EXERCISE OBJECTIVE - Leave out the pictures and retype everything else in the records below exactly.

DATA EXCERPTS -
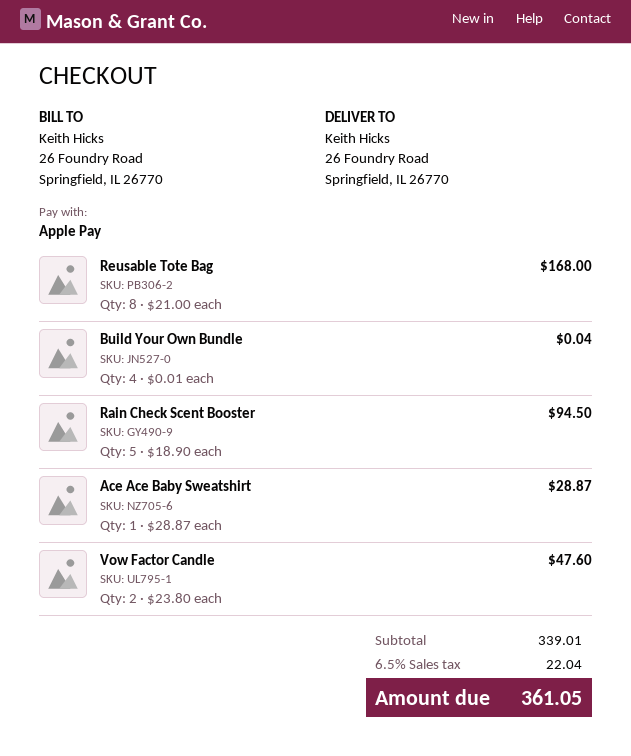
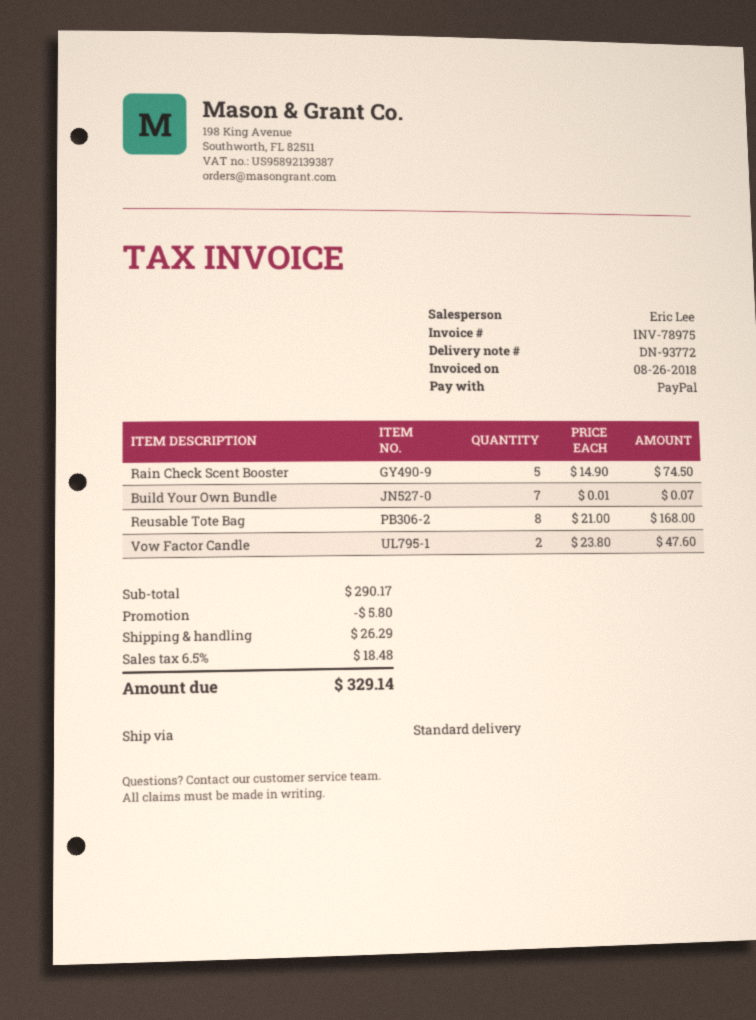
payment method: Apple Pay -> PayPal
Build Your Own Bundle: 4 x 0.01 = 0.04 -> 7 x 0.01 = 0.07
Rain Check Scent Booster: 5 x 18.90 = 94.50 -> 5 x 14.90 = 74.50
Ace Ace Baby Sweatshirt: 1 x 28.87 = 28.87 -> none
subtotal: 339.01 -> 290.17
discount: none -> 5.80
shipping: none -> 26.29
tax: 6.5% = 22.04 -> 6.5% = 18.48
total: 361.05 -> 329.14

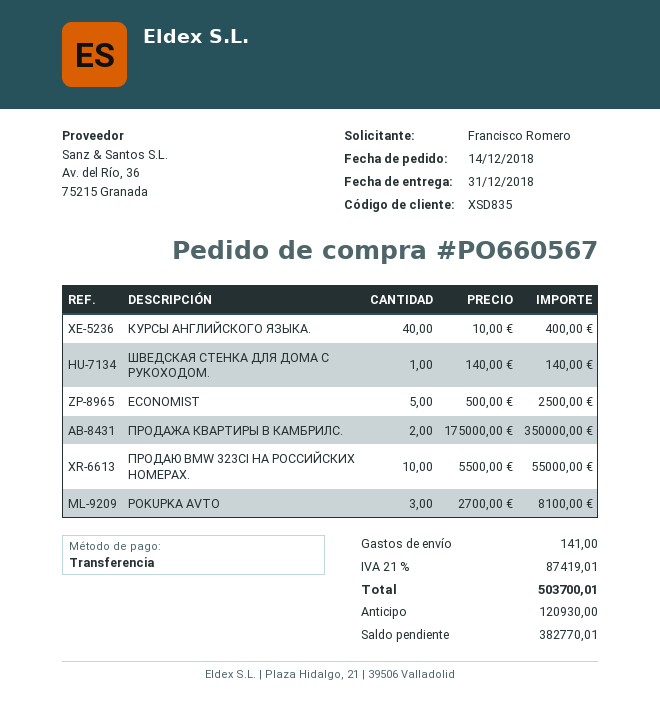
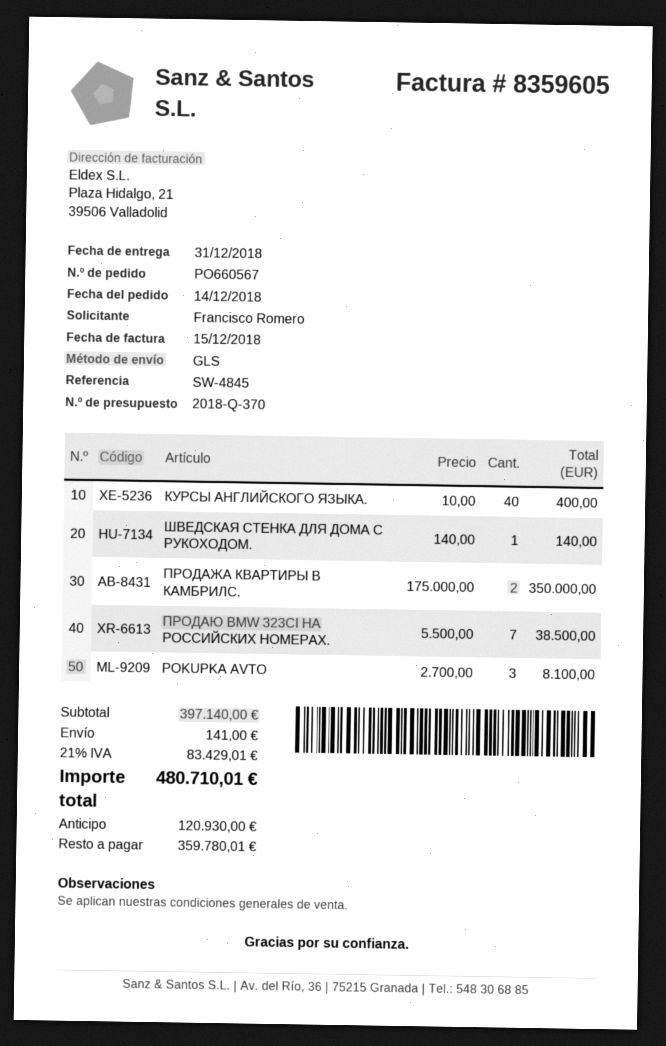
ECONOMIST: 5 x 500.00 = 2500.00 -> none
ПРОДАЮ BMW 323CI НА РОССИЙСКИХ НОМЕРАХ.: 10 x 5500.00 = 55000.00 -> 7 x 5500.00 = 38500.00
tax: 21% = 87419.01 -> 21% = 83429.01
total: 503700.01 -> 480710.01
balance: 382770.01 -> 359780.01

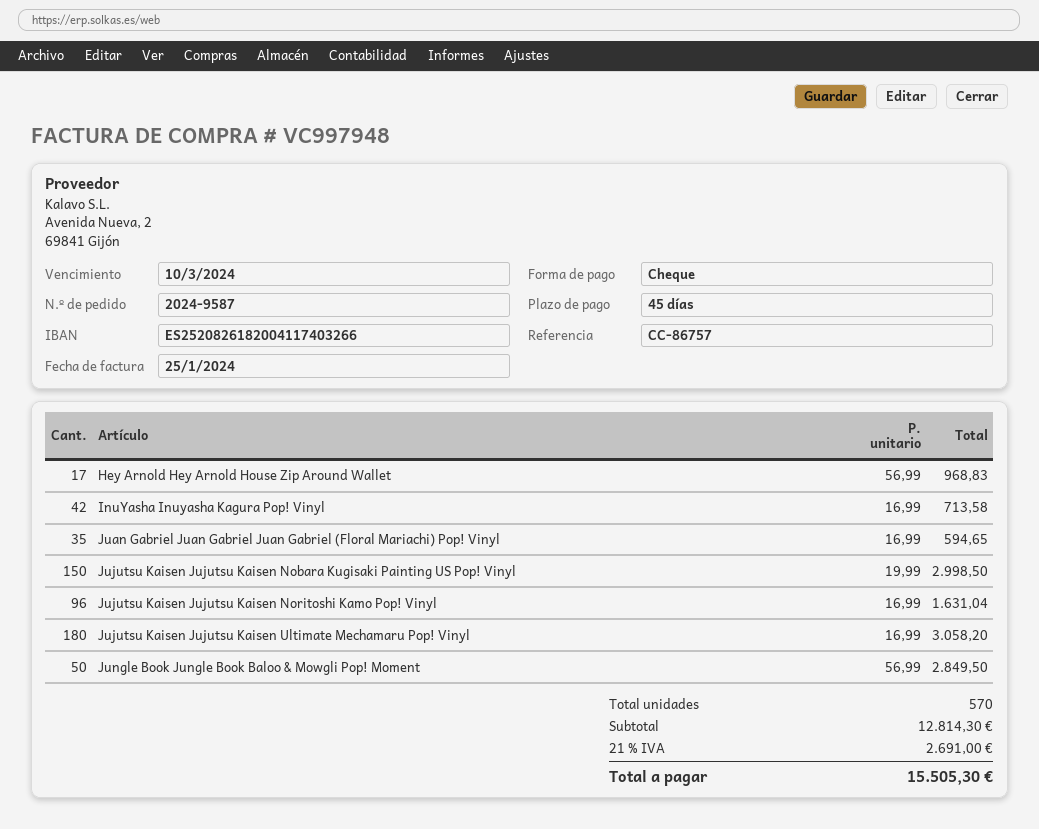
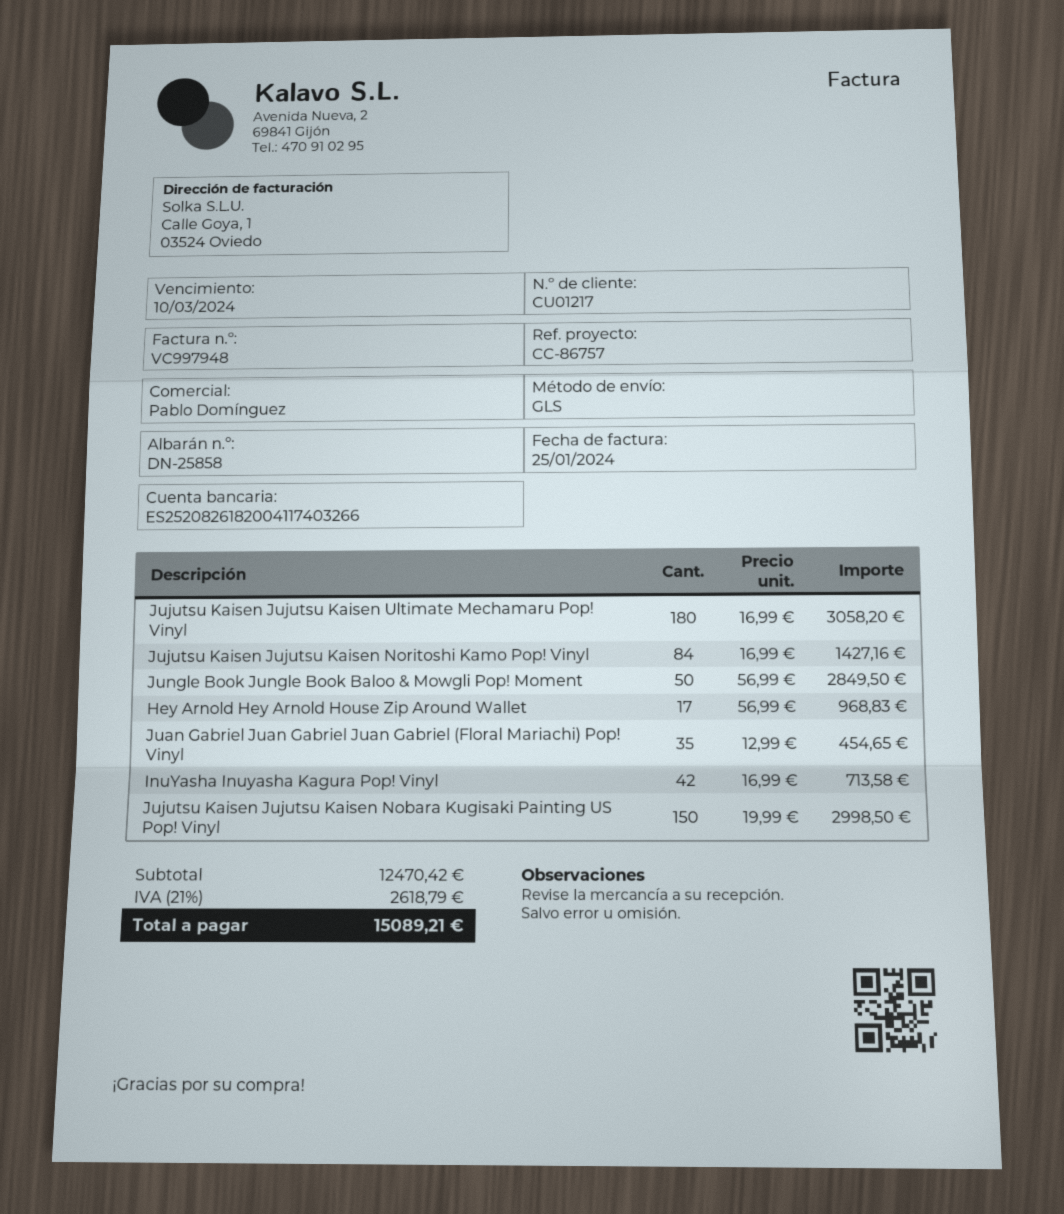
Juan Gabriel Juan Gabriel Juan Gabriel (Floral Mariachi) Pop! Vinyl: 35 x 16.99 = 594.65 -> 35 x 12.99 = 454.65
Jujutsu Kaisen Jujutsu Kaisen Noritoshi Kamo Pop! Vinyl: 96 x 16.99 = 1631.04 -> 84 x 16.99 = 1427.16
subtotal: 12814.30 -> 12470.42
tax: 21% = 2691.00 -> 21% = 2618.79
total: 15505.30 -> 15089.21

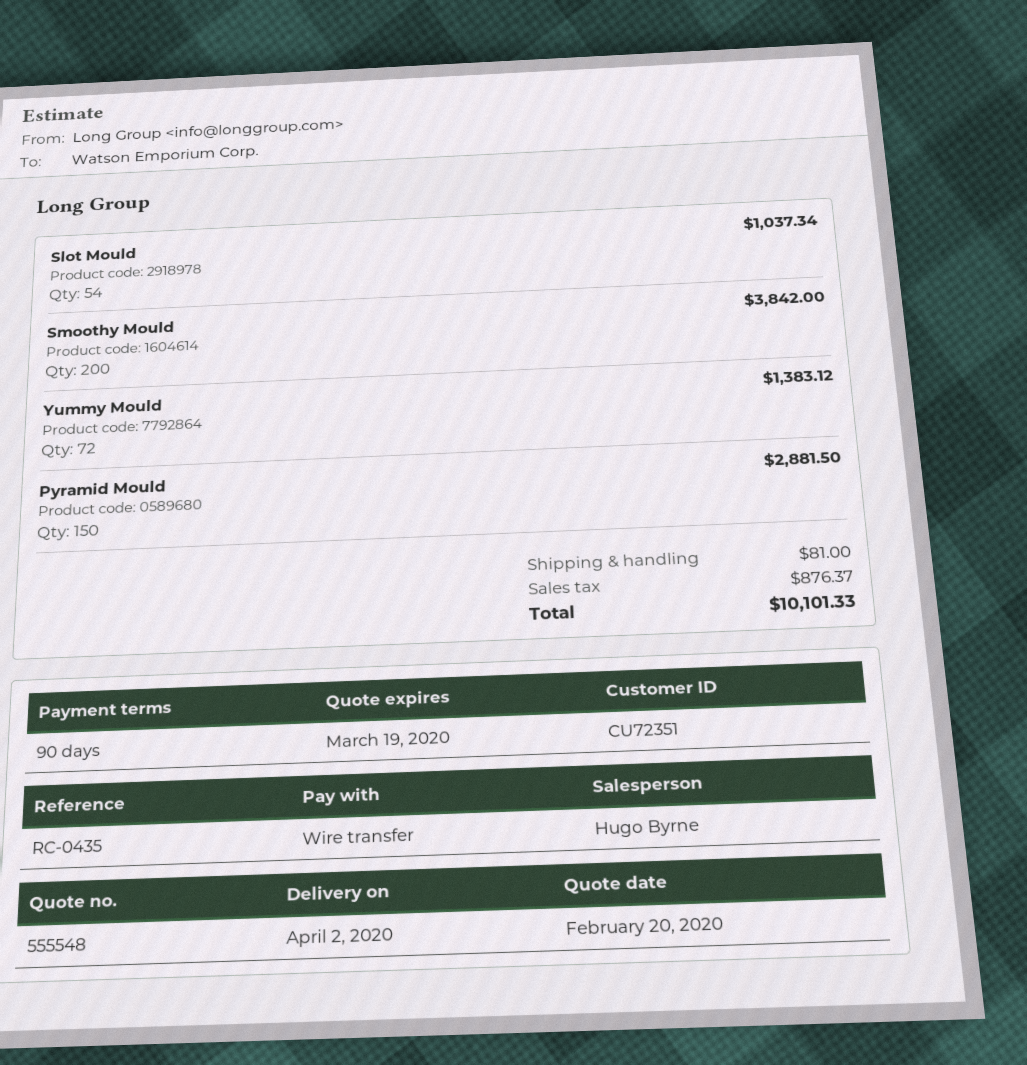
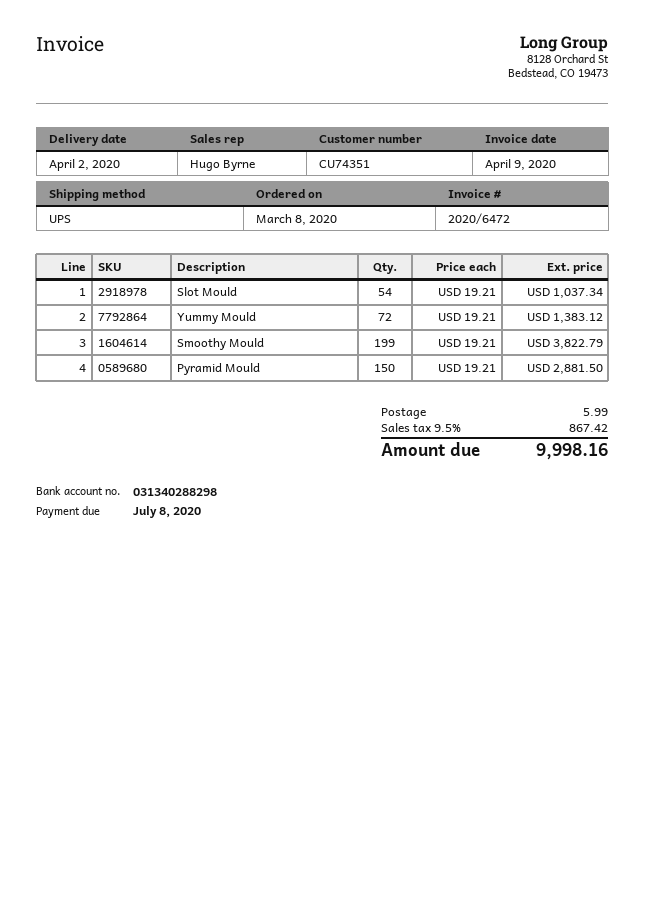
customer number: CU72351 -> CU74351
Smoothy Mould: 200 for 3842.00 -> 199 for 3822.79
shipping: 81.00 -> 5.99
tax: 876.37 -> 867.42
total: 10101.33 -> 9998.16

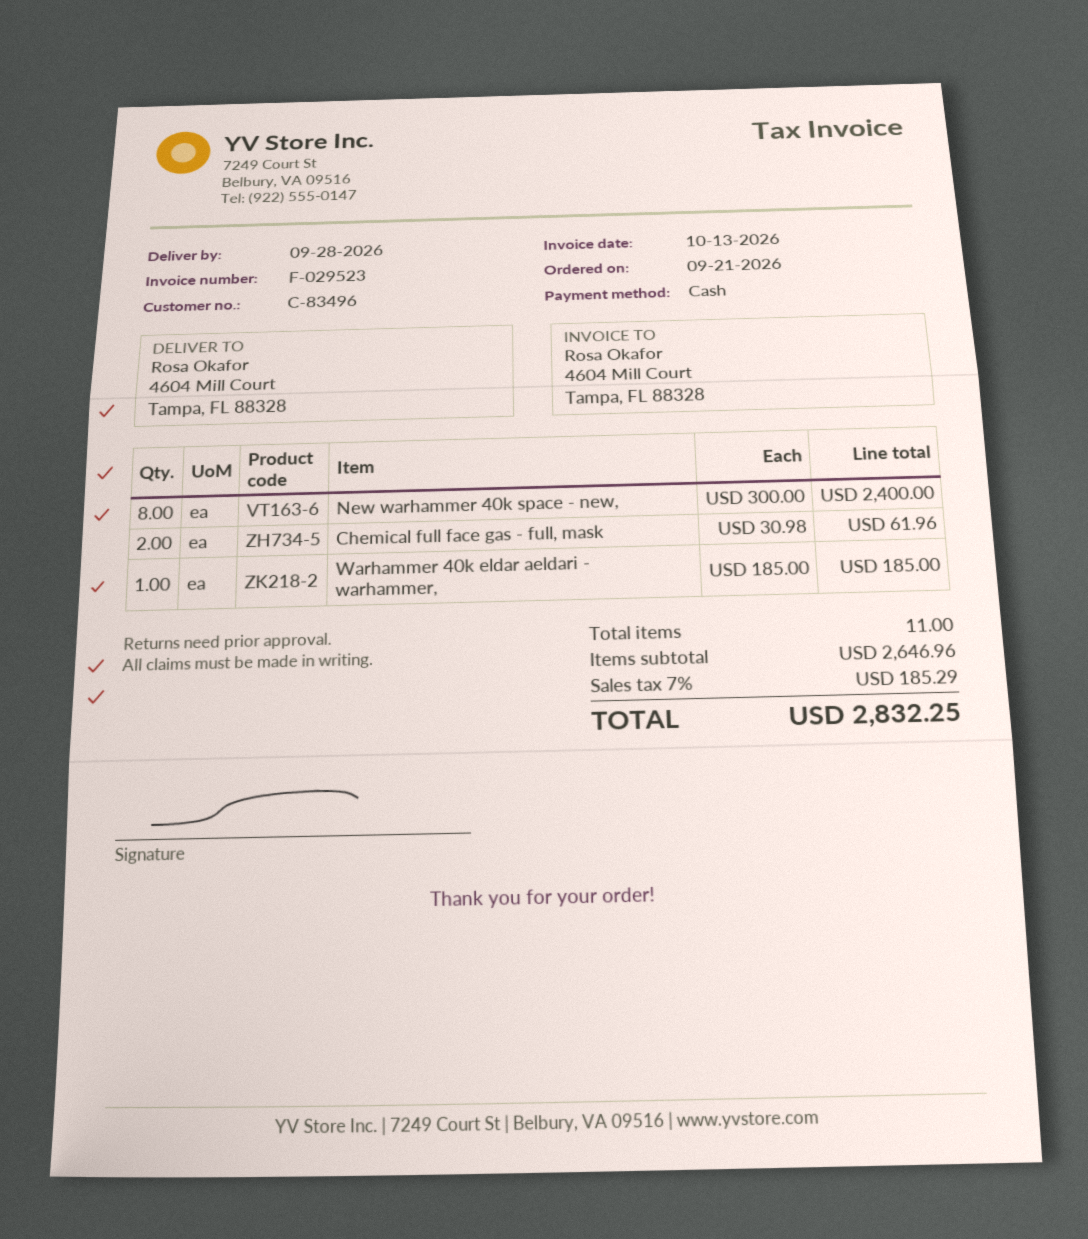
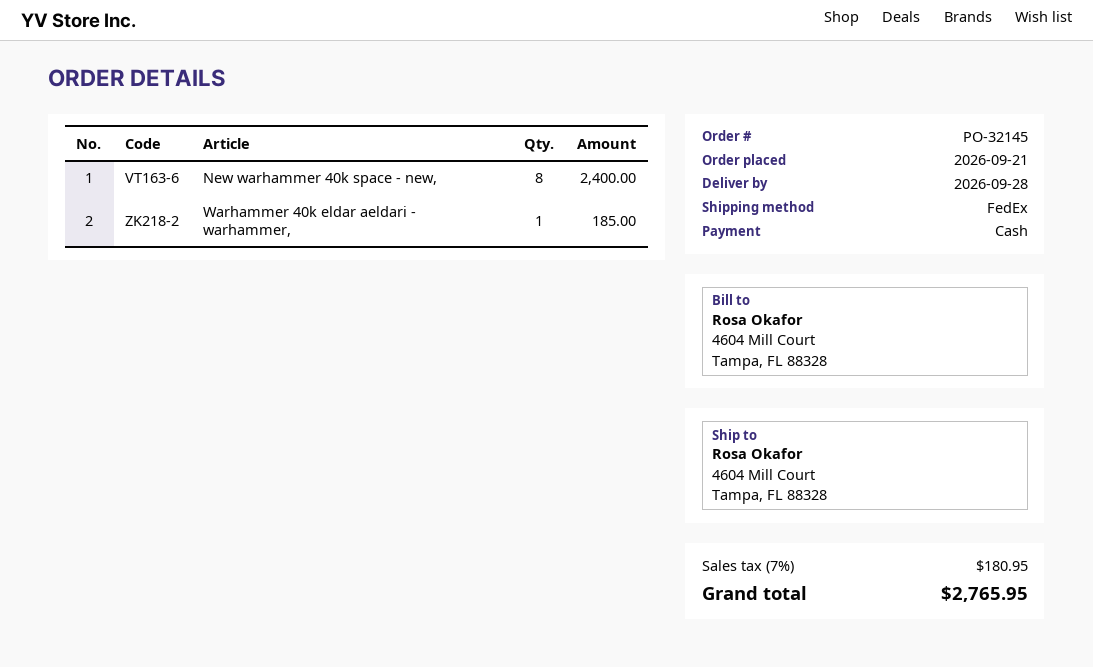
Chemical full face gas - full, mask: 2 for 61.96 -> none
tax: 7% = 185.29 -> 7% = 180.95
total: 2832.25 -> 2765.95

EXPECTED ANSWER -
payment method: Apple Pay -> PayPal
Build Your Own Bundle: 4 x 0.01 = 0.04 -> 7 x 0.01 = 0.07
Rain Check Scent Booster: 5 x 18.90 = 94.50 -> 5 x 14.90 = 74.50
Ace Ace Baby Sweatshirt: 1 x 28.87 = 28.87 -> none
subtotal: 339.01 -> 290.17
discount: none -> 5.80
shipping: none -> 26.29
tax: 6.5% = 22.04 -> 6.5% = 18.48
total: 361.05 -> 329.14

ECONOMIST: 5 x 500.00 = 2500.00 -> none
ПРОДАЮ BMW 323CI НА РОССИЙСКИХ НОМЕРАХ.: 10 x 5500.00 = 55000.00 -> 7 x 5500.00 = 38500.00
tax: 21% = 87419.01 -> 21% = 83429.01
total: 503700.01 -> 480710.01
balance: 382770.01 -> 359780.01

Juan Gabriel Juan Gabriel Juan Gabriel (Floral Mariachi) Pop! Vinyl: 35 x 16.99 = 594.65 -> 35 x 12.99 = 454.65
Jujutsu Kaisen Jujutsu Kaisen Noritoshi Kamo Pop! Vinyl: 96 x 16.99 = 1631.04 -> 84 x 16.99 = 1427.16
subtotal: 12814.30 -> 12470.42
tax: 21% = 2691.00 -> 21% = 2618.79
total: 15505.30 -> 15089.21

customer number: CU72351 -> CU74351
Smoothy Mould: 200 for 3842.00 -> 199 for 3822.79
shipping: 81.00 -> 5.99
tax: 876.37 -> 867.42
total: 10101.33 -> 9998.16

Chemical full face gas - full, mask: 2 for 61.96 -> none
tax: 7% = 185.29 -> 7% = 180.95
total: 2832.25 -> 2765.95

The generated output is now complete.